:: WORK ITEM ::
Copy each line below in which the string "titlebar" occurs.

SUPPLIED MATERIAL START

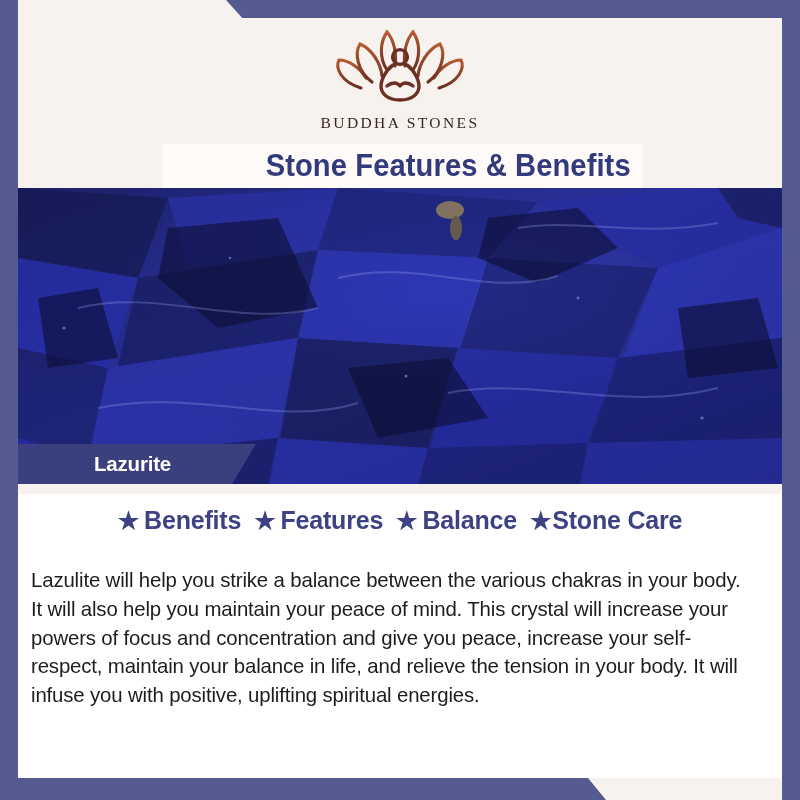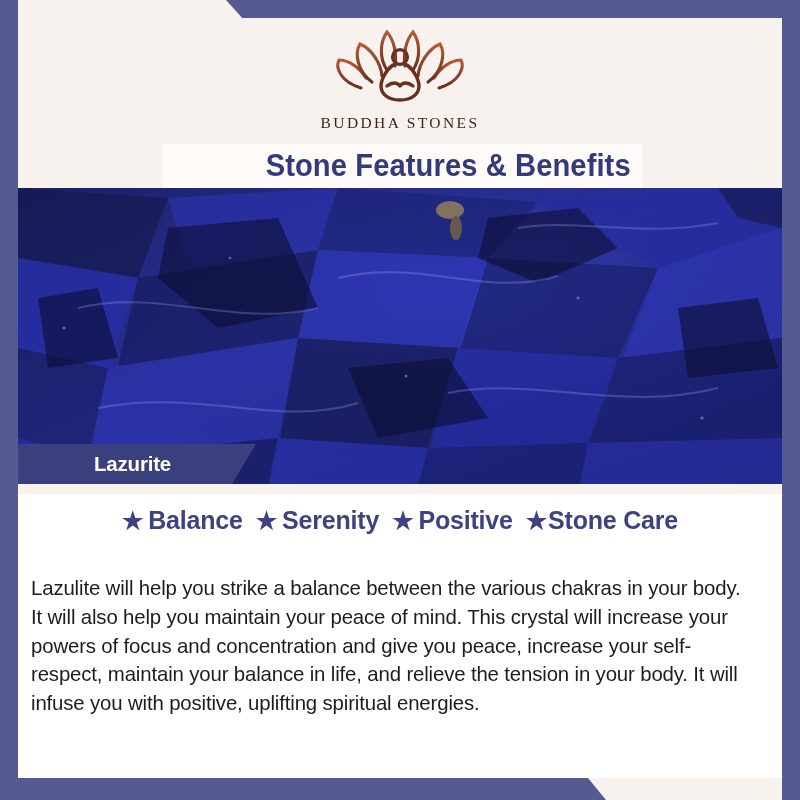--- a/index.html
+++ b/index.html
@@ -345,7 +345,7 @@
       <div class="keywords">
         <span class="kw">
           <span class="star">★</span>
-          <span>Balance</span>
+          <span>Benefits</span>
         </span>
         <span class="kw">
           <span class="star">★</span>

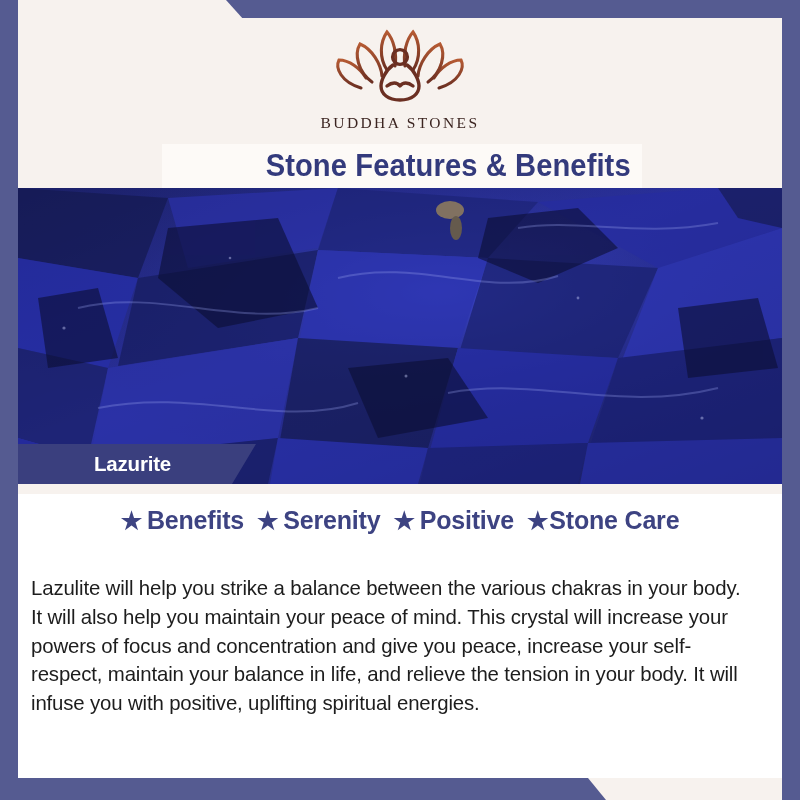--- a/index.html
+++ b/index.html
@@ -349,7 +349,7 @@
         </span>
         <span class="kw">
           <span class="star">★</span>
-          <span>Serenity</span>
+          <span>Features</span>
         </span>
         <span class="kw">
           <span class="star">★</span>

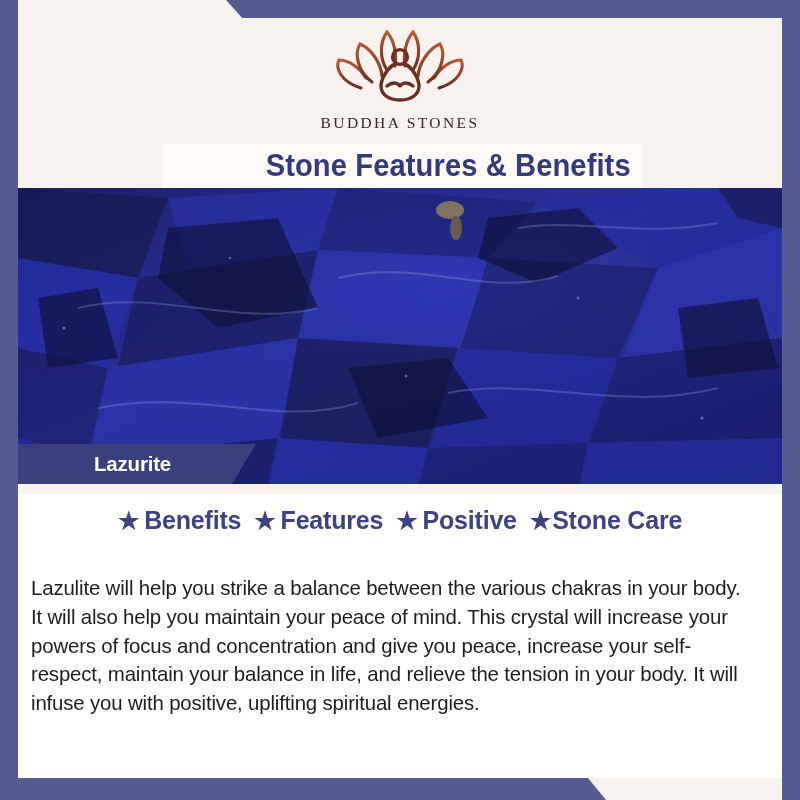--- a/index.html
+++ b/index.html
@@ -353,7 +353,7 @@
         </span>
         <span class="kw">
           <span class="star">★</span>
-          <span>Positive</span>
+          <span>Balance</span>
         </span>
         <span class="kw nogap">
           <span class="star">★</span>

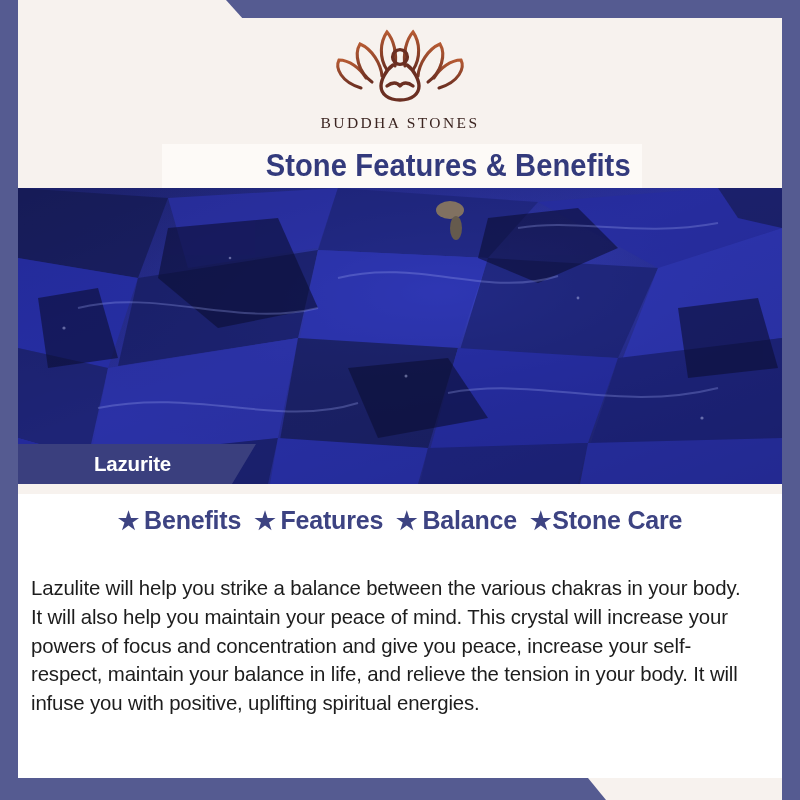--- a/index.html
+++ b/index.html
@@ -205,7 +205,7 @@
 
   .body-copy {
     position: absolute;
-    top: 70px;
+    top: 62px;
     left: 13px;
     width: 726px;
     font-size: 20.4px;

SUPPLIED MATERIAL END
SUPPLIED MATERIAL START

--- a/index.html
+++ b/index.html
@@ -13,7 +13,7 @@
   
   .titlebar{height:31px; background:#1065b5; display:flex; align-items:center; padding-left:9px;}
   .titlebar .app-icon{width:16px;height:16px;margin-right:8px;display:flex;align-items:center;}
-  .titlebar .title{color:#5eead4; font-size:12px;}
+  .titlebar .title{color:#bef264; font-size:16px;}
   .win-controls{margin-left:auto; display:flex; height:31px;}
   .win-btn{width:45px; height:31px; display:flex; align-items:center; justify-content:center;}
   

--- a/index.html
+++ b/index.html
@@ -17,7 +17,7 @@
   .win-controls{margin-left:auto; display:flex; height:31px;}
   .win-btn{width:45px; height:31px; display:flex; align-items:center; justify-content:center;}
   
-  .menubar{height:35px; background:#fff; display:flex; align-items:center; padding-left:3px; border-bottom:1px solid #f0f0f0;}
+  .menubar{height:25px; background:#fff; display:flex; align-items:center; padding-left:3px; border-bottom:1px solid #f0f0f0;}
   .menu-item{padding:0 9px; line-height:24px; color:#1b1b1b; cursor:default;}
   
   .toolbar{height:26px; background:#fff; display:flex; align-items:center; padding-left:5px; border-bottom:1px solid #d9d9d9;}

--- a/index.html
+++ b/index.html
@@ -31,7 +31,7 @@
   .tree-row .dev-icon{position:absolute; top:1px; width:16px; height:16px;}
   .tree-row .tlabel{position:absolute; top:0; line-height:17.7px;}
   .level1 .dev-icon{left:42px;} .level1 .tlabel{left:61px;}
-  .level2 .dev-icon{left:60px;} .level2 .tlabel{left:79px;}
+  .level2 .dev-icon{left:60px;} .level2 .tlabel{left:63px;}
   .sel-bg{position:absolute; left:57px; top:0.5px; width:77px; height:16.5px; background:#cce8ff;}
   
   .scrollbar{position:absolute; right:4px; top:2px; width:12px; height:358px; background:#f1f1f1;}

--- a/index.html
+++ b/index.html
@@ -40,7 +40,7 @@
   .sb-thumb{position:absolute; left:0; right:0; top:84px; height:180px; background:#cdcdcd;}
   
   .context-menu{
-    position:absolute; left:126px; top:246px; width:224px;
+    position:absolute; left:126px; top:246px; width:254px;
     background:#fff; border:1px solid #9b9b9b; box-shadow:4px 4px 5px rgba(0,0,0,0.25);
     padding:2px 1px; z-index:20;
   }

SUPPLIED MATERIAL END

:: RESPONSE BOX ::
   .titlebar{height:31px; background:#1065b5; display:flex; align-items:center; padding-left:9px;}
   .titlebar .app-icon{width:16px;height:16px;margin-right:8px;display:flex;align-items:center;}
-  .titlebar .title{color:#5eead4; font-size:12px;}
+  .titlebar .title{color:#bef264; font-size:16px;}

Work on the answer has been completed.